(Beginning of Record excerpts)

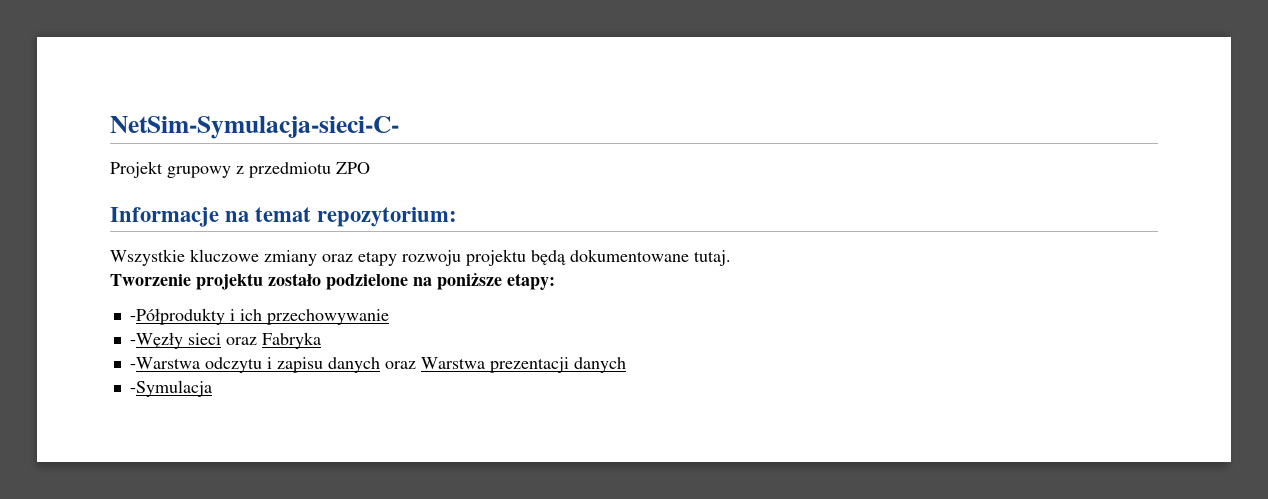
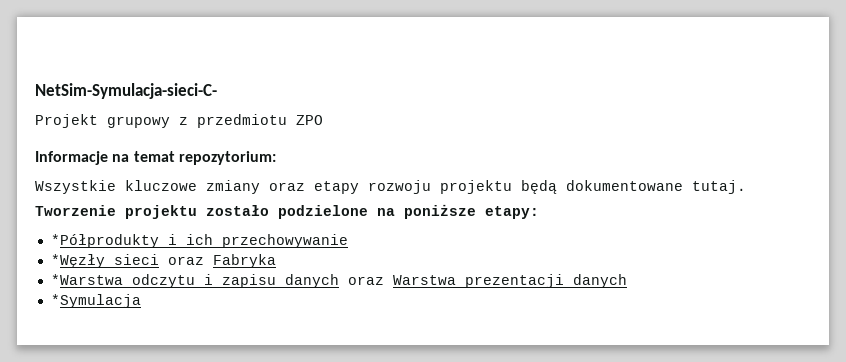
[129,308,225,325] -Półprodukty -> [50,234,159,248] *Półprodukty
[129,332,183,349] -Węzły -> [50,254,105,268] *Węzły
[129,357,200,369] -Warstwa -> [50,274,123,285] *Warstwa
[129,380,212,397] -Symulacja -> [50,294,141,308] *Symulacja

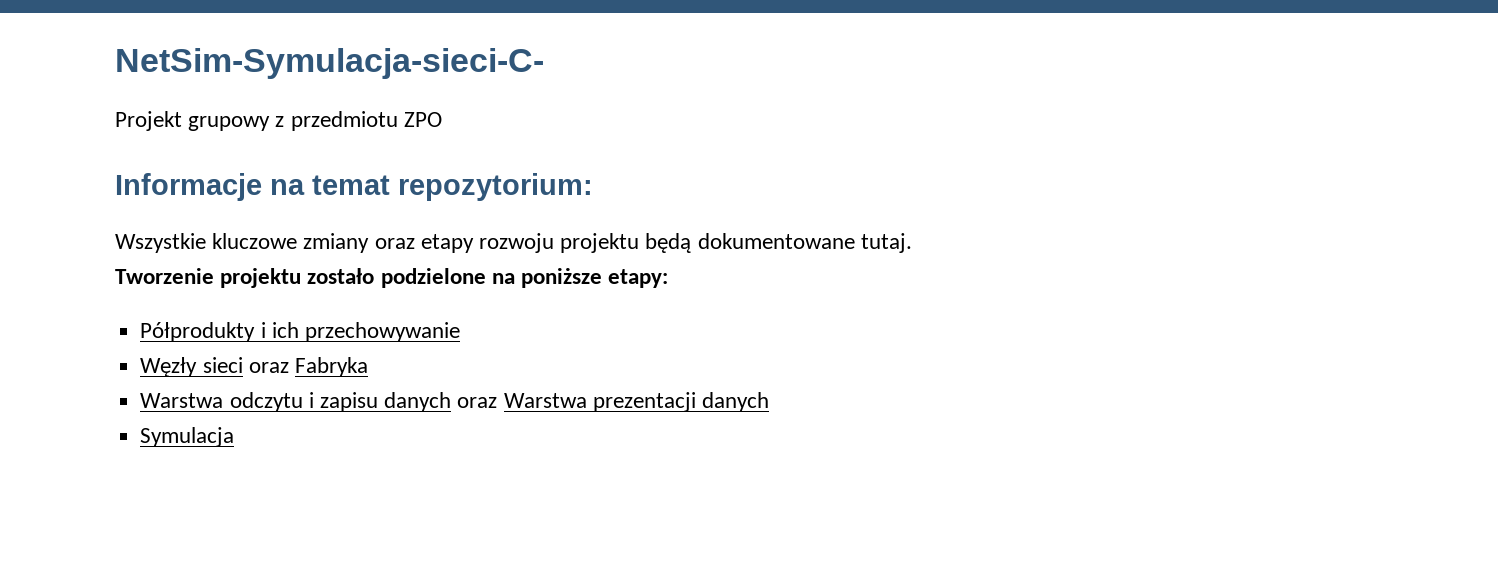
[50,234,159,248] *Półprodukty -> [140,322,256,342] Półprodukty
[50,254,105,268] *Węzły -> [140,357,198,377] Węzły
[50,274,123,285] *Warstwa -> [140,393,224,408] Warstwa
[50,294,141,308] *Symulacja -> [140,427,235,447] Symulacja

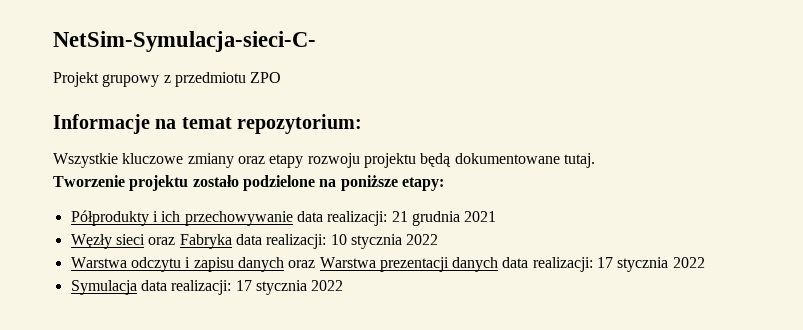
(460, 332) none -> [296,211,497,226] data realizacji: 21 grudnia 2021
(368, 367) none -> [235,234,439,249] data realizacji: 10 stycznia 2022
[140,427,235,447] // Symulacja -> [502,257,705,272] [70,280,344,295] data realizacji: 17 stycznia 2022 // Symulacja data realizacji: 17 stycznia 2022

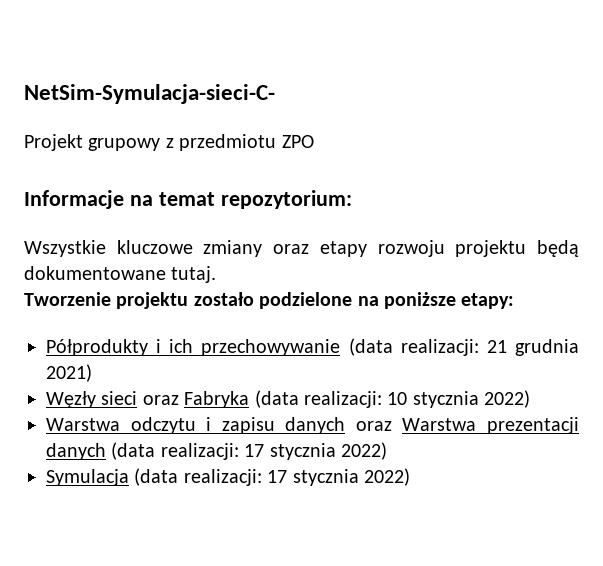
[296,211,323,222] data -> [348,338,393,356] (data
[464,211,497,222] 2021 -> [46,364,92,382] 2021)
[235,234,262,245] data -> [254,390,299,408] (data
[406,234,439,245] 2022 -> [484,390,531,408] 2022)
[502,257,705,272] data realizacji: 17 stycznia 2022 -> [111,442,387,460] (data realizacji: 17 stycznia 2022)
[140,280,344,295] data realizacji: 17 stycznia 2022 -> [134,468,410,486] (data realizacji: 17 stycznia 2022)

(End of Record excerpts)
(Beginning of Record excerpts)

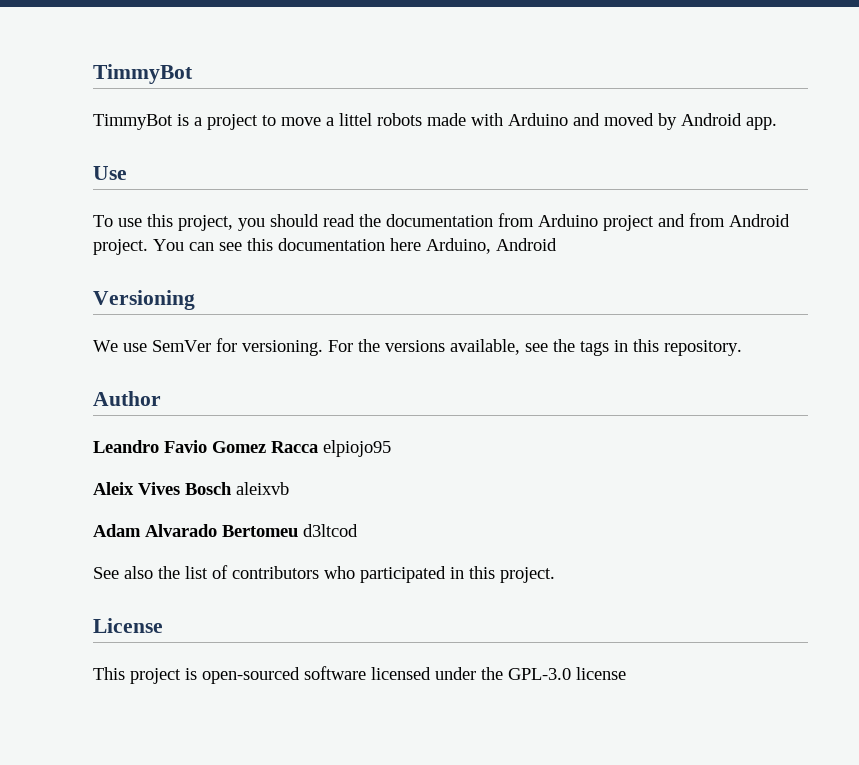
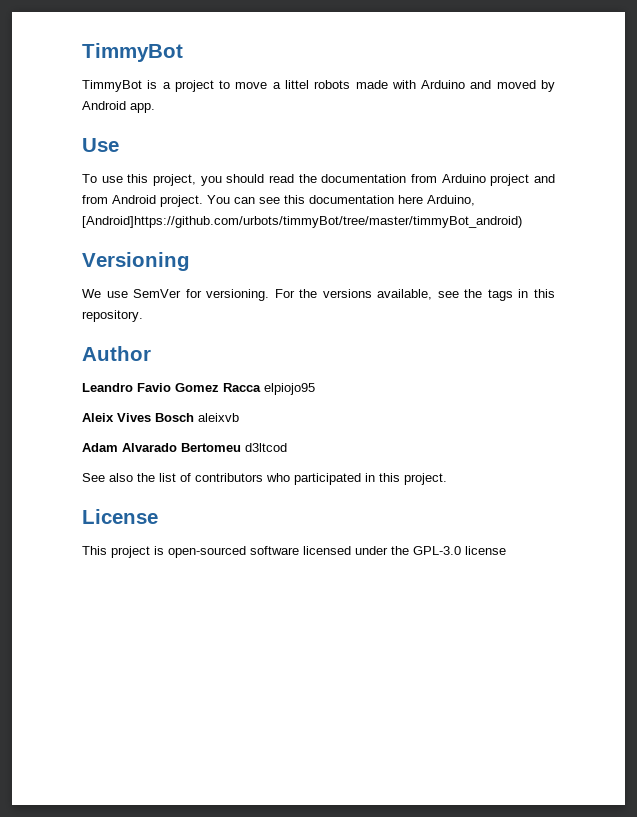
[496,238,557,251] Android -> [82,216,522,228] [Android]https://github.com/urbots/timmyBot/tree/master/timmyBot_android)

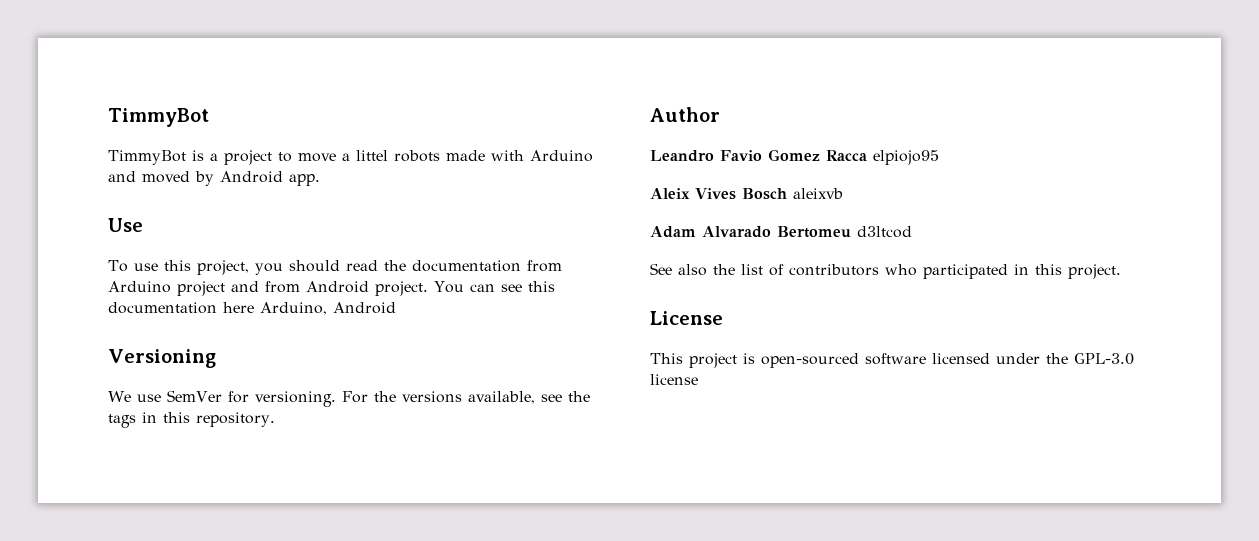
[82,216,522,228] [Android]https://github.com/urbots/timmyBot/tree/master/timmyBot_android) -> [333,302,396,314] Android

(End of Record excerpts)

Aim of the task:
Line count for "master": say how many lines of the entries above include that word, and give only the number.

Answer box:
2